# Try it:
With both ends included, transcribe exactly the records below from their first line to the line that contains "define structure documenting".

(Supplied data)

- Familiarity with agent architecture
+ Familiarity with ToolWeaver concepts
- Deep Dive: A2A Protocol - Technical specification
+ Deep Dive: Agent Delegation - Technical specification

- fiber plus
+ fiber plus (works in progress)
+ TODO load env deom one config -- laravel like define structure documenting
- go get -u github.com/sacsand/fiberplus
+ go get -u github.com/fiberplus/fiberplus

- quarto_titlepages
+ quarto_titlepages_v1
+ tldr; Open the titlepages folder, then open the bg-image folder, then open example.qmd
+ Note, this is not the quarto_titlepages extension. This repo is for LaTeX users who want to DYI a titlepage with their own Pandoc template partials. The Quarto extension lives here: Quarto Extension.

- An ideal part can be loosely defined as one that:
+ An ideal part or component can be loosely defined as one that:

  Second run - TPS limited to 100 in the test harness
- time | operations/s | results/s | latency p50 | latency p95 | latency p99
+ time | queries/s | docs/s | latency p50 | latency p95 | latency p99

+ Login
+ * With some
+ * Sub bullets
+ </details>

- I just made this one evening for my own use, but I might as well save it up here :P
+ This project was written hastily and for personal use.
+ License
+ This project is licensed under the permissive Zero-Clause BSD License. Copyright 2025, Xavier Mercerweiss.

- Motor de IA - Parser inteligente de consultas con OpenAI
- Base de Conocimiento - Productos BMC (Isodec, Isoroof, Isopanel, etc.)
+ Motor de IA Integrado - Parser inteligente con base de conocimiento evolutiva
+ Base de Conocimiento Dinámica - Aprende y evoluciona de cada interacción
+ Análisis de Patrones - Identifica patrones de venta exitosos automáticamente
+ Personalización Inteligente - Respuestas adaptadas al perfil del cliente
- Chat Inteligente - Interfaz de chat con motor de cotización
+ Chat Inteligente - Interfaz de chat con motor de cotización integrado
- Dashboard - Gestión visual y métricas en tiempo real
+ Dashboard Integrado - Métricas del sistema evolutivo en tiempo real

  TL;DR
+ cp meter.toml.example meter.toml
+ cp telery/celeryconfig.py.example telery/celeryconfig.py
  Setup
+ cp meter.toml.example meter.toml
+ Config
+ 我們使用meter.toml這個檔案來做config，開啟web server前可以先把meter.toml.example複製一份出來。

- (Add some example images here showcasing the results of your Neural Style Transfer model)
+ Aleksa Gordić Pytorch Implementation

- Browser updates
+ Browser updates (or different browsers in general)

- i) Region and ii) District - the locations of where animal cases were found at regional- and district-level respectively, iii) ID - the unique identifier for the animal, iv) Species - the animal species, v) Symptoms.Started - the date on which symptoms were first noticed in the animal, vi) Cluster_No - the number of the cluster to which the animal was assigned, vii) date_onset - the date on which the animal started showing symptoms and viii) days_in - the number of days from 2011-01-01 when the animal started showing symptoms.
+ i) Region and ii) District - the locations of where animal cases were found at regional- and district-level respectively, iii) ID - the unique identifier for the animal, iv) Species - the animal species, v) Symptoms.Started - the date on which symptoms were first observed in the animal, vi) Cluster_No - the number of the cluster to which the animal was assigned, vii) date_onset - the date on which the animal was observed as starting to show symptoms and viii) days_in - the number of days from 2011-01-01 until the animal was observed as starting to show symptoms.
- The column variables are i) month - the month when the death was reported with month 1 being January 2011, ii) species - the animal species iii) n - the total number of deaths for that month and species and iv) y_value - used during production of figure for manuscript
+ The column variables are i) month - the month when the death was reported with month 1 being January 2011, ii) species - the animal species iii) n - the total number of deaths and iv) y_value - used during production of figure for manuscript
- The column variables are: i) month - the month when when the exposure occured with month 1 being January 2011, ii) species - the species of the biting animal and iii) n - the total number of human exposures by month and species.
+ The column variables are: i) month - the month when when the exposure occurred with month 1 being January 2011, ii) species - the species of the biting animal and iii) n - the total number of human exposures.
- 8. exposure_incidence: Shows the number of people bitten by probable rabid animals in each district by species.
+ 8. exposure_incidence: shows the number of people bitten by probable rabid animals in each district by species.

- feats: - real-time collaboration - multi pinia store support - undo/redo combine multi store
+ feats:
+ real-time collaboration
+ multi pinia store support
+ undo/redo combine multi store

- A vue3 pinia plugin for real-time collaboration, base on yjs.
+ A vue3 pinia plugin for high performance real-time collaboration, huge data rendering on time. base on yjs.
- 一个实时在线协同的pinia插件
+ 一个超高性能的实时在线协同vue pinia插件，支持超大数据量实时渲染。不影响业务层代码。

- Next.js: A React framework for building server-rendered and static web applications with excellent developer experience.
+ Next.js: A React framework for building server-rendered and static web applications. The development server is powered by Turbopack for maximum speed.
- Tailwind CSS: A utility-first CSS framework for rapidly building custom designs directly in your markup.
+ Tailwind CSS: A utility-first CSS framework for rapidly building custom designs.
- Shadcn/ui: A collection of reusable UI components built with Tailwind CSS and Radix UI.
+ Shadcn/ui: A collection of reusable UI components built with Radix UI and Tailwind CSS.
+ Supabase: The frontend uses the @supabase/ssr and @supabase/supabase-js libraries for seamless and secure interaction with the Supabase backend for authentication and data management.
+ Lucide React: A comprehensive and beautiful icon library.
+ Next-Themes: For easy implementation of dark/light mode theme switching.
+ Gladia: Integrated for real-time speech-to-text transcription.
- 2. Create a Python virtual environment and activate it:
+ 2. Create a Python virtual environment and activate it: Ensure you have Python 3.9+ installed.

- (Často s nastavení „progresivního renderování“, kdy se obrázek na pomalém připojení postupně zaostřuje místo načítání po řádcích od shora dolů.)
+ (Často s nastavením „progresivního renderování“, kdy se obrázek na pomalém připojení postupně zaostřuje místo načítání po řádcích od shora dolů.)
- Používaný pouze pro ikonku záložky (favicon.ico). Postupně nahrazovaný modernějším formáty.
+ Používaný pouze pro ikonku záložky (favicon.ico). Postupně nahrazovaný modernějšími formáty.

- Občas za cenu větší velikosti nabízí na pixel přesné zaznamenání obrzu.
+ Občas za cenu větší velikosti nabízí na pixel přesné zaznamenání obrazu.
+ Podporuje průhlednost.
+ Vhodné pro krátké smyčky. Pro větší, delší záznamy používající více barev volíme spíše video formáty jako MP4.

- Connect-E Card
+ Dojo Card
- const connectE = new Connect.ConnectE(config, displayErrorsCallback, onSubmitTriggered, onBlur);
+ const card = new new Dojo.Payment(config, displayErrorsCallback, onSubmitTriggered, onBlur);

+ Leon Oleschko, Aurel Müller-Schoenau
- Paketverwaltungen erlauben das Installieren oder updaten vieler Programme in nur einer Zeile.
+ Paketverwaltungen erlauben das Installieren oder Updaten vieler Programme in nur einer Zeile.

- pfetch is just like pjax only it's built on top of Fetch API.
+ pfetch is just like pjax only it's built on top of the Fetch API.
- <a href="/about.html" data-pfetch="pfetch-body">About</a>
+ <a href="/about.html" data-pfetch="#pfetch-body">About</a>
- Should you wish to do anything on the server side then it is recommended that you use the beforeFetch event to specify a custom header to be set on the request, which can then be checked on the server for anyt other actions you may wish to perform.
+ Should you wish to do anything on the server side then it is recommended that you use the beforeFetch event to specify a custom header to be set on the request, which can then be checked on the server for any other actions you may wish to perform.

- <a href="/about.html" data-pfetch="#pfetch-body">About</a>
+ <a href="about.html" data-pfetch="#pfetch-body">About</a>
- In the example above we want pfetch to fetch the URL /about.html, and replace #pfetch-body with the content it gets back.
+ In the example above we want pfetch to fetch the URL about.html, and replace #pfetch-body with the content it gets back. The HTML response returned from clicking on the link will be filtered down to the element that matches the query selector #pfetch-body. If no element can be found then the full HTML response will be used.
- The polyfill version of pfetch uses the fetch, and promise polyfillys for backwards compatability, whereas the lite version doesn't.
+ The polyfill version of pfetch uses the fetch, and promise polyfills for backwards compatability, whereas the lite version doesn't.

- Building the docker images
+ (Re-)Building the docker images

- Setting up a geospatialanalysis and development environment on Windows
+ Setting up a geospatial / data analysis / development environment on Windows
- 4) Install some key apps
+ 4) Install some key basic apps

(End Supplied data)

# Answer below:
- Familiarity with agent architecture
+ Familiarity with ToolWeaver concepts
- Deep Dive: A2A Protocol - Technical specification
+ Deep Dive: Agent Delegation - Technical specification

- fiber plus
+ fiber plus (works in progress)
+ TODO load env deom one config -- laravel like define structure documenting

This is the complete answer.